Die Weltsicht des postmodernen pluralistischen Paradigmas umfasst eine hohe Sensibilität für die Gefühle anderer. Somit respektiert sie Perspektivendiversität und sucht nach Gemeinschaft, Harmonie, Gleichheit, Fairness, Kooperationen sowie Konsens. Menschen streben nach harmonischen Beziehungen. „Individuen sollten in der Lage sein, aus dem Gefängnis konventionelle Rollen auszubrechen, zudem soll aber das ganze Gebäude der Kasten und sozialen Klassen, des Patriaschatz und der institutionellen Religionen und andere Strukturen zum Einsturz gebracht werden.“ (Vgl. Laloux 2014, S.30) Dieses Paradigma wurde bereits im 18. und 19. Jahrhundert diskutiert. Daraus entstanden beispielsweise die Abschaffung der Sklaverei, die Emanzipation der Frau, sowie die Trennung von Staat und Kirche, als auch Religionsfreiheit und Demokratie. Hierbei werden Prozesse auch von unten nach oben angestoßen und alle Standpunkte berücksichtigt. (Vgl.
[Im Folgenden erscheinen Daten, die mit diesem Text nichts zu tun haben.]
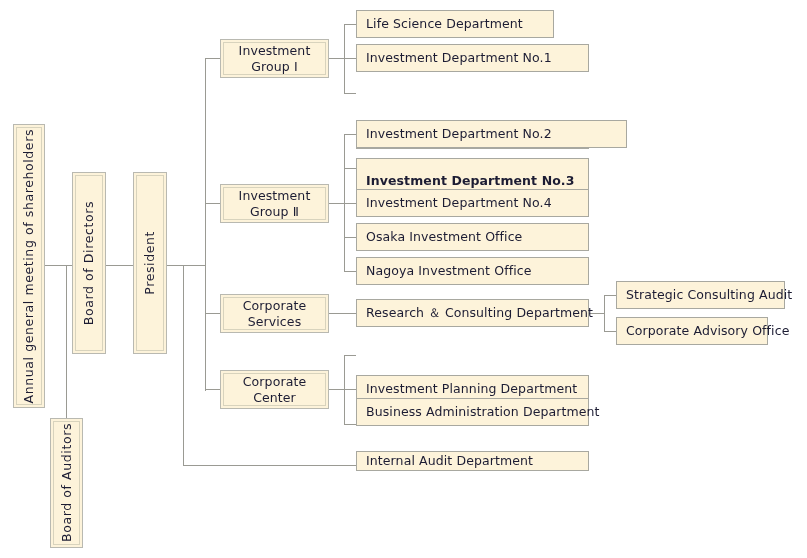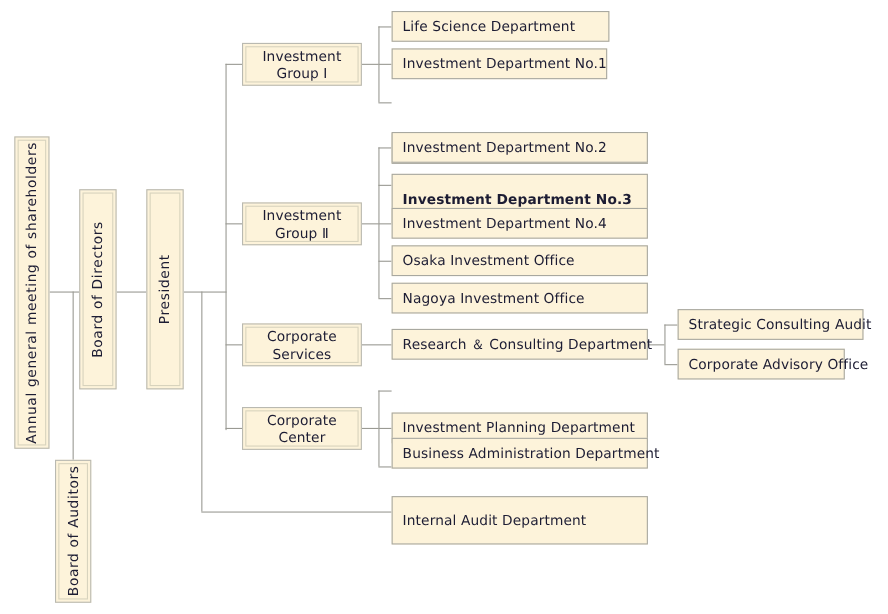--- a/index.html
+++ b/index.html
@@ -187,7 +187,7 @@
   </div>
 
   <div class="node leaf" style="left:356px; top:10px; width:198px; height:28px;">Life Science Department</div>
-  <div class="node leaf" style="left:356px; top:44px; width:196px; height:28px;">Investment Department No.1</div>
+  <div class="node leaf" style="left:356px; top:44px; width:233px; height:28px;">Investment Department No.1</div>
   <div class="node leaf" style="left:356px; top:79px; width:233px; height:28px;margin-top:42px;">Asia &amp; China Office</div>
 
   <div class="node leaf" style="left:356px; top:120px; width:233px; height:28px;">Investment Department No.2</div>

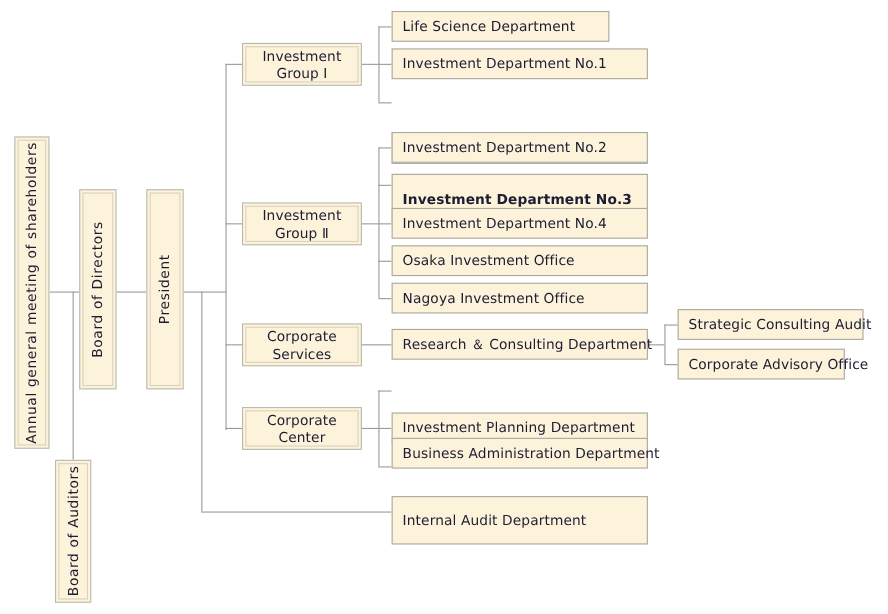--- a/index.html
+++ b/index.html
@@ -190,7 +190,7 @@
   <div class="node leaf" style="left:356px; top:44px; width:233px; height:28px;">Investment Department No.1</div>
   <div class="node leaf" style="left:356px; top:79px; width:233px; height:28px;margin-top:42px;">Asia &amp; China Office</div>
 
-  <div class="node leaf" style="left:356px; top:120px; width:233px; height:28px;">Investment Department No.2</div>
+  <div class="node leaf" style="left:356px; top:120px; width:271px; height:28px;">Investment Department No.2</div>
   <div class="node leaf" style="left:356px; top:158px; width:233px; height:45px;font-weight:bold;">Investment Department No.3</div>
   <div class="node leaf" style="left:356px; top:189px; width:233px; height:28px;">Investment Department No.4</div>
   <div class="node leaf" style="left:356px; top:223px; width:233px; height:28px;">Osaka Investment Office</div>

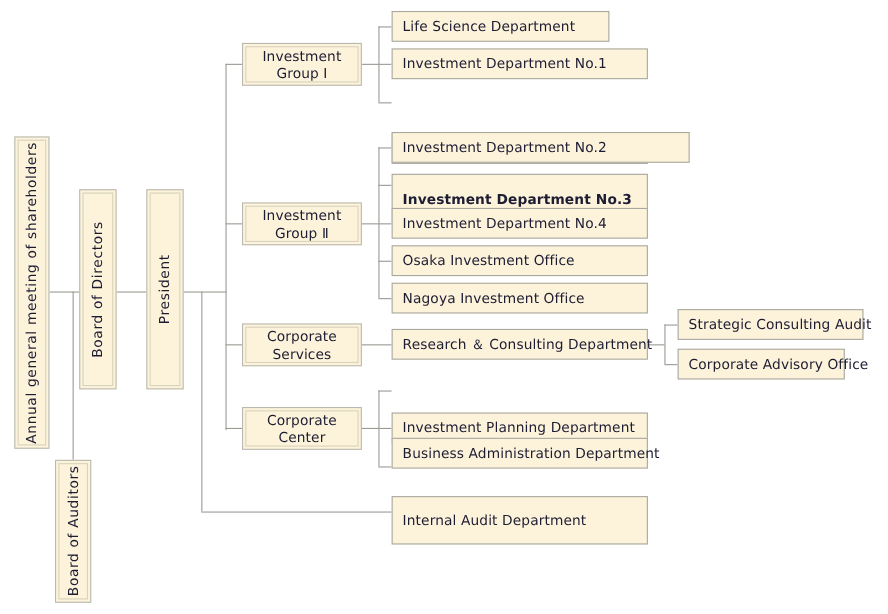--- a/index.html
+++ b/index.html
@@ -201,7 +201,7 @@
   <div class="node leaf" style="left:356px; top:375px; width:233px; height:28px;">Investment Planning  Department</div>
   <div class="node leaf" style="left:356px; top:398px; width:233px; height:28px;">Business Administration Department</div>
 
-  <div class="node leaf" style="left:356px; top:451px; width:233px; height:44px;">Internal Audit Department</div>
+  <div class="node leaf" style="left:356px; top:451px; width:233px; height:20px;">Internal Audit Department</div>
 
   <div class="node leaf" style="left:616px; top:281px; width:169px; height:28px;">Strategic Consulting  Audit</div>
   <div class="node leaf" style="left:616px; top:317px; width:152px; height:28px;">Corporate Advisory Office</div>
Laloux 2014, S.30)

 

In postmoderne Organisationen bestehen weiterhin wie in modernen Organisationen hierarchische Strukturen, jedoch wird ein Großteil der Entscheidungen an die Mitarbeiter weitergegeben. (Vgl. Laloux 2014, S.32) Führungskräfte müssen von nun an ihren Mitarbeitern auch zuhören können, sie motivieren und weiterentwickeln.

 

Als wichtiger Aspekt der postmodernen Organisation gelten eine werteorientierte Kultur sowie eine Sinnausrichtung. Es wird eine gemeinsame Kultur etabliert, in dem Mitarbeiter das Vertrauen entgegengebracht wird, auch eigene Entscheidungen treffen zu können. In dieser gemeinsamen Kultur können sich Mitarbeiter an gemeinsamen Werten (und nicht wie zuvor an Regelwerken) orientieren. Es bestehen lebendige Unternehmenskulturen, in welchen Mitarbeiter wertgeschätzt und befähigt werden. Dies führt dazu dass die Mitarbeiter meist leistungsfähiger sind als in herkömmlichen Organisationen. (Vgl. Laloux 2014, S.33) Da in postmoderne Organisationen der Fokus auf Unternehmenskultur liegt, spielt die Personalentwicklung eine wichtige Rolle. Hierbei werden Maßnahmen durchgeführt wie beispielsweise Trainings, 360° Feedback, Arbeitszufriedenheit Umfragen, Kulturinitiativen usw. (Vgl. Laloux 2014, S.34) Ein wichtiges Schlagwort dieses Paradigmas ist Empowerment, das bedeutet das Führungskräfte ihre Mitarbeiter befähigen müssen zu handeln. Beziehungen sind dabei wichtiger als Ergebnisse. (Vgl. Laloux 2014, S.30ff.) Für dieses Paradigma wird häufig der Metapher der Familie verwendet. (Vgl. Laloux 2014, S.34f.)

 

Ein wesentlicher Bestandteil postmoderne Organisationen ist zudem die Corporate Social Responsibility. (Vgl. Laloux 2014, S.34)

 

Beispiele sind kulturorientierte Organisationen, wie zum Beispiel Ben & Jerry’s, Southwest Airlines, usw.